Moody's confirms Black Sea Trade and Development Bank's Baa1 ratings, outlook negative

01 Jul 2022

London, July 01, 2022 -- Moody's Investors Service ("Moody's") has today confirmed Black Sea Trade and Development Bank's (BSTDB) Baa1 long-term issuer and senior unsecured ratings and the (P)Baa1 senior unsecured MTN program rating, with a negative outlook. Concurrently, Moody's confirmed the short-term issuer rating at P-2. This concludes the review for downgrade initiated on 18 March 2022.

The confirmation of BSTDB's ratings is based on the following key drivers:

1. BSTDB's robust capital adequacy metrics should allow the bank to absorb the significant challenges posed by the Russia-Ukraine military conflict, in particular for asset quality and performance;

2. BSTDB's strong liquidity position also provides some resilience to the consequences of the conflict, notwithstanding the deterioration of market funding conditions since the start of the conflict.

More generally, the decision to confirm the rating reflects Moody's view that BSTDB's capital adequacy and liquidity positions' metrics, as well as strength of member support remain commensurate with a Baa1 rating as evidenced by the resilience of the bank's asset performance to the military conflict compared to the rating agency's expectations at the time of the last rating action and no evidence of diminished shareholders' commitment to the bank. Russia and Ukraine (Caa3 negative) together account for about 32% of development-related assets (DRA) and 30% of the bank's capital.

The negative outlook reflects Moody's view that the challenging operating environment will continue to pose risks to BSTDB's asset performance and shareholders' support. A material deterioration in BSTDB's capital adequacy, liquidity or shareholders' support, due for example to the write-off of a large share of the loans in one or both of the countries, could lead to a lower rating level.

RATINGS RATIONALE

RATIONALE FOR CONFIRMING THE Baa1 RATING

FIRST DRIVER: ROBUST CAPITAL ADEQUACY, SUPPORTED BY RESILIENT ASSET PERFORMANCE SO FAR

The first driver of the decision to confirm the ratings reflects Moody's assessment that BSTDB's capital adequacy remains solid, despite the significant challenges posed by the Russia-Ukraine military conflict.

The bank entered into the Russia-Ukraine crisis in a healthy position with strong capitalization and liquidity position, and record profitability. Asset performance had been strong last year with no reported non-performing assets as of December 2021. The leverage ratio stood at 281.8% in December 2021, increasing slightly from 274.1% in December 2020.

BSTDB's exposures to Russia and Ukraine are significant, accounting for around 20% and 12% of DRA respectively, as of end-2021. The main driver for the two-notch downgrade in March was Moody's expectation of a significant weakening in asset performance. While the ultimate impact of the military conflict on the bank's portfolio is not yet fully visible, preliminary evidence suggests some resilience of the bank's asset performance.

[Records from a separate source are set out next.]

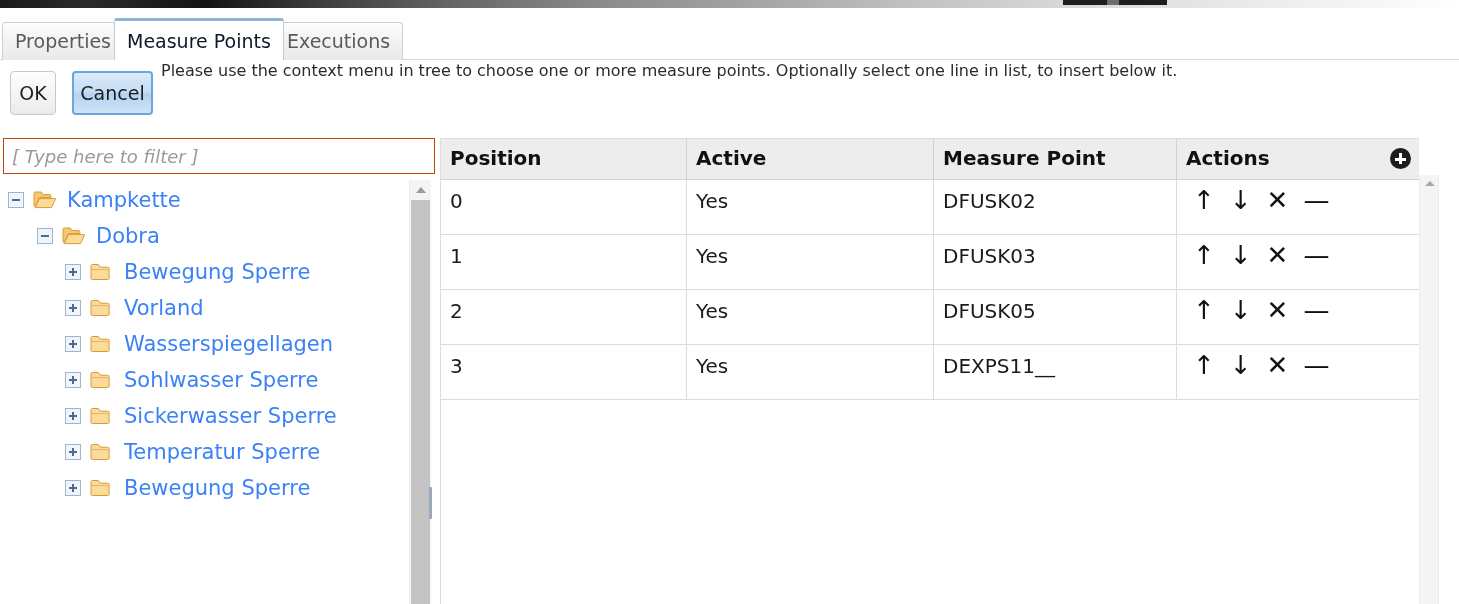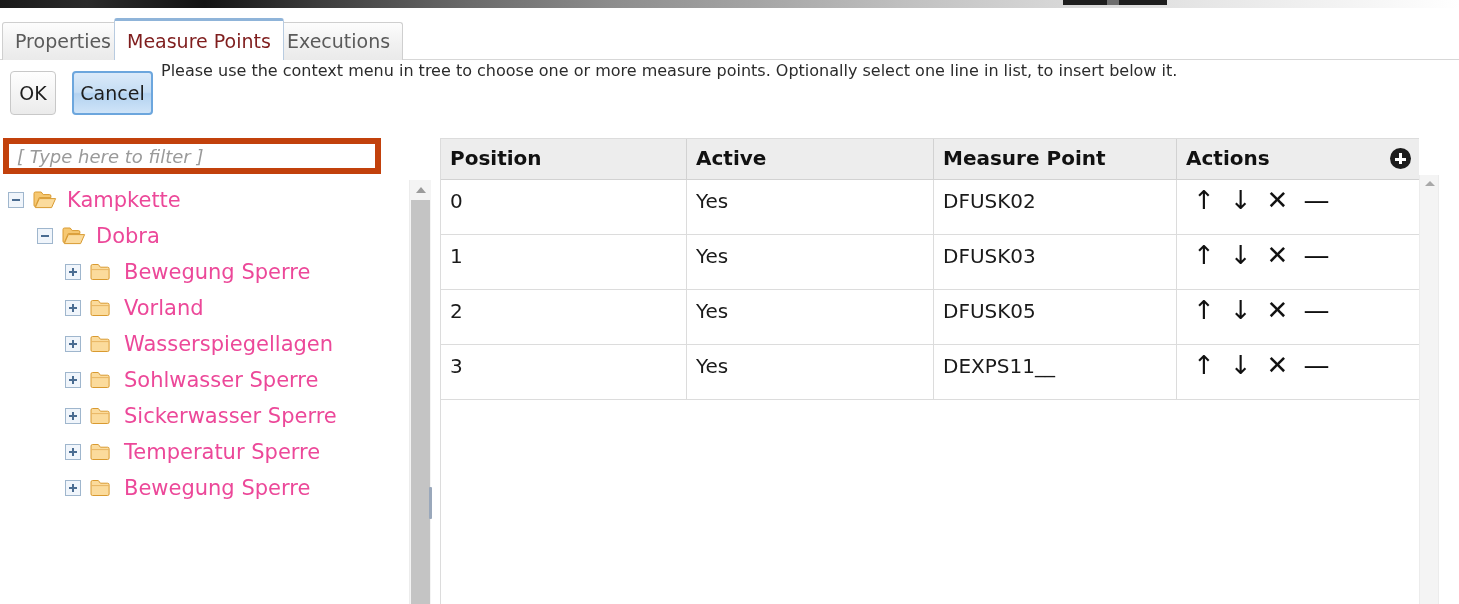--- a/index.html
+++ b/index.html
@@ -73,7 +73,7 @@
     height: 42px;
     line-height: 40px;
     background: #ffffff;
-    color: #7f1d1d;
+    color: #0f172a;
     border: 1px solid #b8cbe0;
     border-top: 3px solid #8fb4d9;
     border-bottom: none;

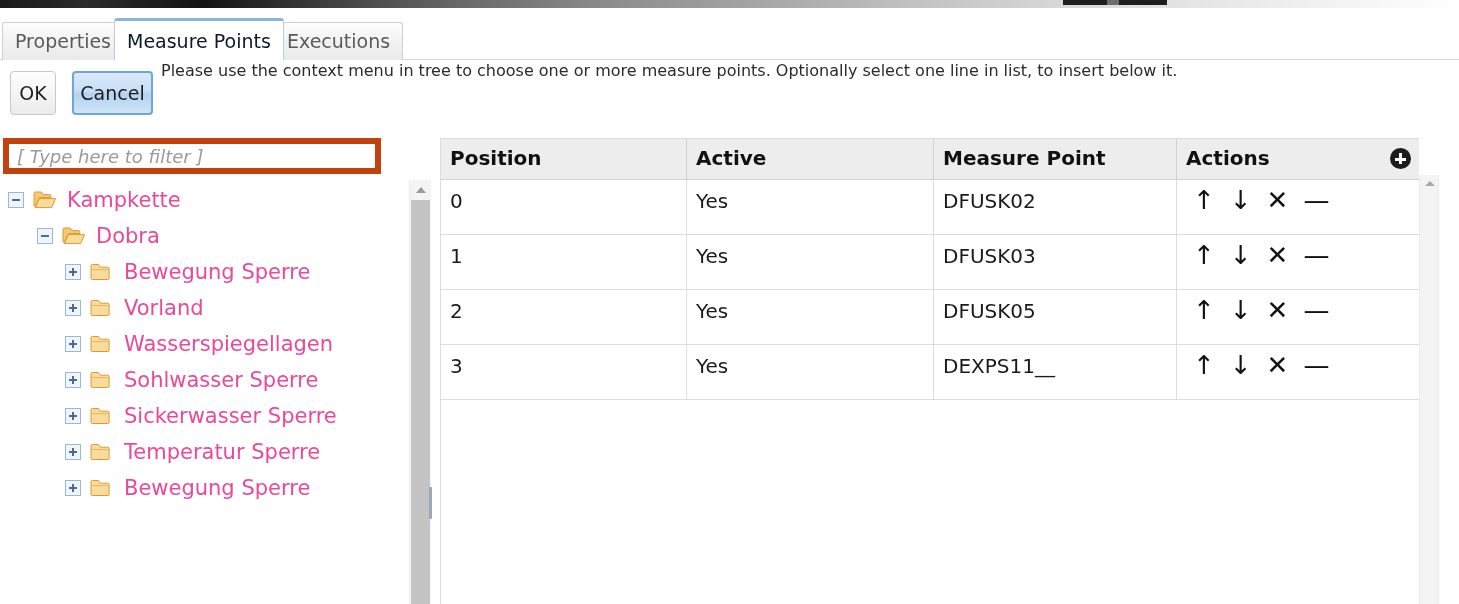--- a/index.html
+++ b/index.html
@@ -121,9 +121,9 @@
   #filter-input {
     position: absolute;
     left: 3px; top: 138px;
-    width: 378px; height: 36px;
-    box-sizing: border-box;
-    border: 6px solid #c2410c;
+    width: 432px; height: 36px;
+    box-sizing: border-box;
+    border: 1px solid #c2410c;
     background: #ffffff;
     font-family: "DejaVu Sans", "Liberation Sans", sans-serif;
     font-size: 18px;

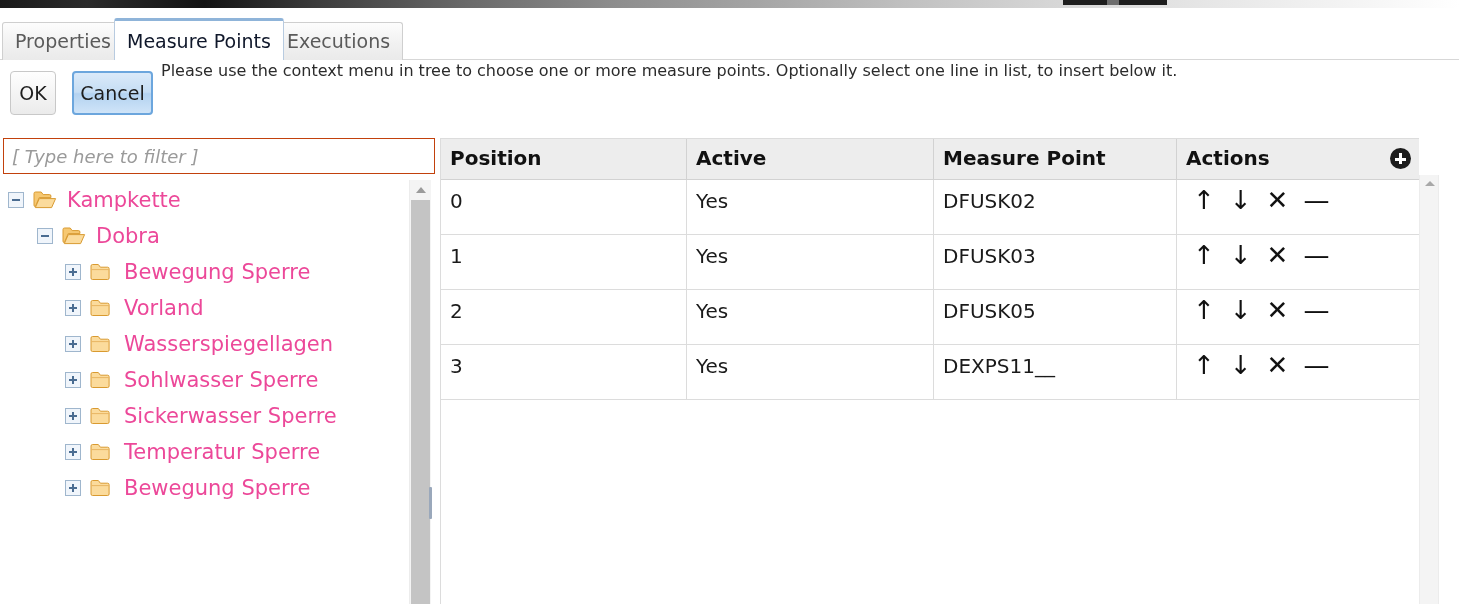--- a/index.html
+++ b/index.html
@@ -179,7 +179,7 @@
   }
   .node-label {
     font-size: 21px;
-    color: #ec4899;
+    color: #3b82f6;
   }
   .depth-0 { padding-left: 8px; }
   .depth-1 { padding-left: 37px; }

In the case of the Russian portfolio, although borrowers have proved willing and financially able to pay, technical delays have occurred due to the imposition of international sanctions against Russia and the need of payments' authorization from Russia. However, Moody's generally expects those delays to be temporary.

As concerns Ukraine, while some borrowers were granted a payment deferral (mostly for up to three months), the majority of them has remained current so far or resumed payments.

While downside risks will persist in the months ahead, the evolution of BSTDB's asset performance so far has not warranted a reassessment of capital adequacy resulting in a lower rating, mainly as a result of a better-than-expected performance of the Ukrainian portfolio.

BSTDB is also one of the most exposed MDBs to Turkey (B2 negative), which accounts for more than 20% of the bank's total loans. Nevertheless, the challenging operating conditions have not translated in a deterioration of the asset performance despite elevated currency volatility and high and accelerating inflation.

SECOND DRIVER: LIQUIDITY BUFFERS ARE SUFFICIENT TO WITHSTAND TEMPORARY PRESSURES

The second driver for confirming the rating is BSTDB's liquidity position, which improved in 2021 compared to 2020 and provides some resilience to the consequences of Russia-Ukraine military conflict. In Moody's view, liquidity buffers are sufficiently large to withstand lower cash inflows due to payments deferrals. Following the start of the invasion, the bank revised its growth target down and lowered new commitments, with the aim to safeguard its liquidity position.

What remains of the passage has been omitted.